--- START ---

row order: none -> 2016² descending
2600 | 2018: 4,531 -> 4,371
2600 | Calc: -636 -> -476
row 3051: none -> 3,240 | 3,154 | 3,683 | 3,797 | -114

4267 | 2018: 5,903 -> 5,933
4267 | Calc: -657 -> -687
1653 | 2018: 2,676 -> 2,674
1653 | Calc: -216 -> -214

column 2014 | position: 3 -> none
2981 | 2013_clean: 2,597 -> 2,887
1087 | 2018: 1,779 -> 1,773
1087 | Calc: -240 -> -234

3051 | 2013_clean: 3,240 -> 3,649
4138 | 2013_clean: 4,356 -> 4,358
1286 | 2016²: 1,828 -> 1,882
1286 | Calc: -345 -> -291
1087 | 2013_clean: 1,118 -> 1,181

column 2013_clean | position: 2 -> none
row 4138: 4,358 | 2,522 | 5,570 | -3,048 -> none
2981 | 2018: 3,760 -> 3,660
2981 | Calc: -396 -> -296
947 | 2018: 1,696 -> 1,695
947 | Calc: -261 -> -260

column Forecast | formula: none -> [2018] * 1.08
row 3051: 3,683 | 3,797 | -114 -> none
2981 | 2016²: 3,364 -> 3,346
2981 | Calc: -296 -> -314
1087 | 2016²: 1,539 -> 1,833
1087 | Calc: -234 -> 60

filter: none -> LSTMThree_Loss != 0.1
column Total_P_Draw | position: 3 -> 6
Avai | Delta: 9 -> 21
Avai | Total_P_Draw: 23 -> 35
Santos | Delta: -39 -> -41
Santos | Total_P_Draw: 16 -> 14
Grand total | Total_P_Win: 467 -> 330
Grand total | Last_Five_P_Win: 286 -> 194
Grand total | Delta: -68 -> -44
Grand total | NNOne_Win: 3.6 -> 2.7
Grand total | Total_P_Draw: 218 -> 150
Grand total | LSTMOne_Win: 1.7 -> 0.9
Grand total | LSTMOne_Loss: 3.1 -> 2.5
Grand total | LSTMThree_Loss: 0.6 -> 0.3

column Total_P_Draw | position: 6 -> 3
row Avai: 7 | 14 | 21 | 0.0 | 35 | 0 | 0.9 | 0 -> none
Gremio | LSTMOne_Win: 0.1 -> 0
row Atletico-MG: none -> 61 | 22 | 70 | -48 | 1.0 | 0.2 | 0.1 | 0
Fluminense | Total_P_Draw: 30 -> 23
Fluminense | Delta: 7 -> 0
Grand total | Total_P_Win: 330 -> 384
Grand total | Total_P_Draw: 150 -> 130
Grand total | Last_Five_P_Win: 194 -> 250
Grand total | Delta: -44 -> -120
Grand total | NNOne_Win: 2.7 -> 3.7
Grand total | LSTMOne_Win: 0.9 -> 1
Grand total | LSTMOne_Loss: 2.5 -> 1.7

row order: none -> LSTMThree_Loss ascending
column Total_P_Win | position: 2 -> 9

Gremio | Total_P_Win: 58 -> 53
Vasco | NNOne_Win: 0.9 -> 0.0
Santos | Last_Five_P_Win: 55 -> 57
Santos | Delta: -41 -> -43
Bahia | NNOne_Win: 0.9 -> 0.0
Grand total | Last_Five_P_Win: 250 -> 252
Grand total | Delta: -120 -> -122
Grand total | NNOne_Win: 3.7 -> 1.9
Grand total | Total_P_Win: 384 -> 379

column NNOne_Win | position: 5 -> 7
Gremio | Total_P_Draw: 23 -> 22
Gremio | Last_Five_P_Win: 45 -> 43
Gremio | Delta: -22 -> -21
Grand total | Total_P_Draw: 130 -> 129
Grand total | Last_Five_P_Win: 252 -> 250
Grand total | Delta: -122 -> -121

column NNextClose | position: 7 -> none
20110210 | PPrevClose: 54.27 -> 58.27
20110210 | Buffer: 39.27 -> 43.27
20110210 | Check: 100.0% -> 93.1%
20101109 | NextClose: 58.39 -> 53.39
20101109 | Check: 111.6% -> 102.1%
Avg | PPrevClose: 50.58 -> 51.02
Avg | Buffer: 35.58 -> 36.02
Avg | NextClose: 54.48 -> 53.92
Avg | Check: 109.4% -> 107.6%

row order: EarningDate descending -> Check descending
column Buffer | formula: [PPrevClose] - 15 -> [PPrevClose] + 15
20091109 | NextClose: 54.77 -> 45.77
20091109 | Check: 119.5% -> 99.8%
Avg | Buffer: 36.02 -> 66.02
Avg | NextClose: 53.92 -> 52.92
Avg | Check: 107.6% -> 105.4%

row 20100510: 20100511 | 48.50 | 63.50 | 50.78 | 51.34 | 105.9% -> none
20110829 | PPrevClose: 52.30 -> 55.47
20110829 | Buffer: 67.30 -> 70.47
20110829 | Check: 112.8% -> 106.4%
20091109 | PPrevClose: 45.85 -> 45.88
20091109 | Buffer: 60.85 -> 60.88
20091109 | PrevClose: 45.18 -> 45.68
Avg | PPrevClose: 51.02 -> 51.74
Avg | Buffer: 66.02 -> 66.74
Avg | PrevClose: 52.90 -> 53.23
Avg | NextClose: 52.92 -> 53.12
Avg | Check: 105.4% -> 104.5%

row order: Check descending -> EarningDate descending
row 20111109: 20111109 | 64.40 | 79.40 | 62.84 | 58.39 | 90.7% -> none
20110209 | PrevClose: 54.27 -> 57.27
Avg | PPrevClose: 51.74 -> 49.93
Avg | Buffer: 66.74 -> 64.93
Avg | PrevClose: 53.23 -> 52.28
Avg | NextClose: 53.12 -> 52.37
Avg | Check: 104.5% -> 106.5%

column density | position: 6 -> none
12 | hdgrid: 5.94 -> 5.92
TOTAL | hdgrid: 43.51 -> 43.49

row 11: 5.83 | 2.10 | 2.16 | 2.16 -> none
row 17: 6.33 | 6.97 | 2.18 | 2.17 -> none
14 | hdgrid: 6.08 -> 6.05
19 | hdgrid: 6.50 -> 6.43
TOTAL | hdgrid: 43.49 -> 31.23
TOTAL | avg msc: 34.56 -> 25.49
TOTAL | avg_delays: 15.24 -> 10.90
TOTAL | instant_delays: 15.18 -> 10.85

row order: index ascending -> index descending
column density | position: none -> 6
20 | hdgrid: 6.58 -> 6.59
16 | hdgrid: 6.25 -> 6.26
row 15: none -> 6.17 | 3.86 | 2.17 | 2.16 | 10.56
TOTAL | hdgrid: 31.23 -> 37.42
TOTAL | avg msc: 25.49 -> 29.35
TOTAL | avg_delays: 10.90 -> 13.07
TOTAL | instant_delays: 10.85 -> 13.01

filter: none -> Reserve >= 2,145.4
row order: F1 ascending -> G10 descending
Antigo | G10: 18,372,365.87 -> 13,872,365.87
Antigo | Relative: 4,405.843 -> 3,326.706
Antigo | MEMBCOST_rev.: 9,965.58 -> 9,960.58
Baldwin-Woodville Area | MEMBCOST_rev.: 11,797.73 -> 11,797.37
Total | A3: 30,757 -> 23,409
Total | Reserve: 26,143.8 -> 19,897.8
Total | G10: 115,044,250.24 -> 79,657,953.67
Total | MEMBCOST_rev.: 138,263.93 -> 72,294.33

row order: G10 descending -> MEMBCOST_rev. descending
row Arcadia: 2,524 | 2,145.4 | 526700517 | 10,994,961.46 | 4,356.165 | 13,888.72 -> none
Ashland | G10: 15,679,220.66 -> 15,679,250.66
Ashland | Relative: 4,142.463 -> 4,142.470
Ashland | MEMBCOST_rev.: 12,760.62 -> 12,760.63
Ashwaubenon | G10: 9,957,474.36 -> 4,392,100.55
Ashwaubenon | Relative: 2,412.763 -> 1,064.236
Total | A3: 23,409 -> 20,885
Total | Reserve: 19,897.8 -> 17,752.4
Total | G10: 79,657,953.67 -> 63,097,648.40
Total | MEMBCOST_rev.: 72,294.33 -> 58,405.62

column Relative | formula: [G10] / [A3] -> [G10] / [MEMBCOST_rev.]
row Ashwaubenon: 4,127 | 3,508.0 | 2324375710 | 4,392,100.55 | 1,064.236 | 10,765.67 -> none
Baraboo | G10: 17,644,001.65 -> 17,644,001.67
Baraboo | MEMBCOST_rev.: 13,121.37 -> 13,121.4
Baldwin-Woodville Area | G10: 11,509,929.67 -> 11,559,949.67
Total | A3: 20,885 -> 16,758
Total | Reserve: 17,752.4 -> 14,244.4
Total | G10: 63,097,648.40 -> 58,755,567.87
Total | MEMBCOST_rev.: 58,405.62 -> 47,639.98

--- END ---

TASK BRIEF:
What you give back must be the stretch above, starting at the line with "4267 | Calc: -657 -> -687" and ending at the line with "1087 | 2013_clean: 1,118 -> 1,181", copied exactly.

ANSWER FOR THIS EXERCISE:
4267 | Calc: -657 -> -687
1653 | 2018: 2,676 -> 2,674
1653 | Calc: -216 -> -214

column 2014 | position: 3 -> none
2981 | 2013_clean: 2,597 -> 2,887
1087 | 2018: 1,779 -> 1,773
1087 | Calc: -240 -> -234

3051 | 2013_clean: 3,240 -> 3,649
4138 | 2013_clean: 4,356 -> 4,358
1286 | 2016²: 1,828 -> 1,882
1286 | Calc: -345 -> -291
1087 | 2013_clean: 1,118 -> 1,181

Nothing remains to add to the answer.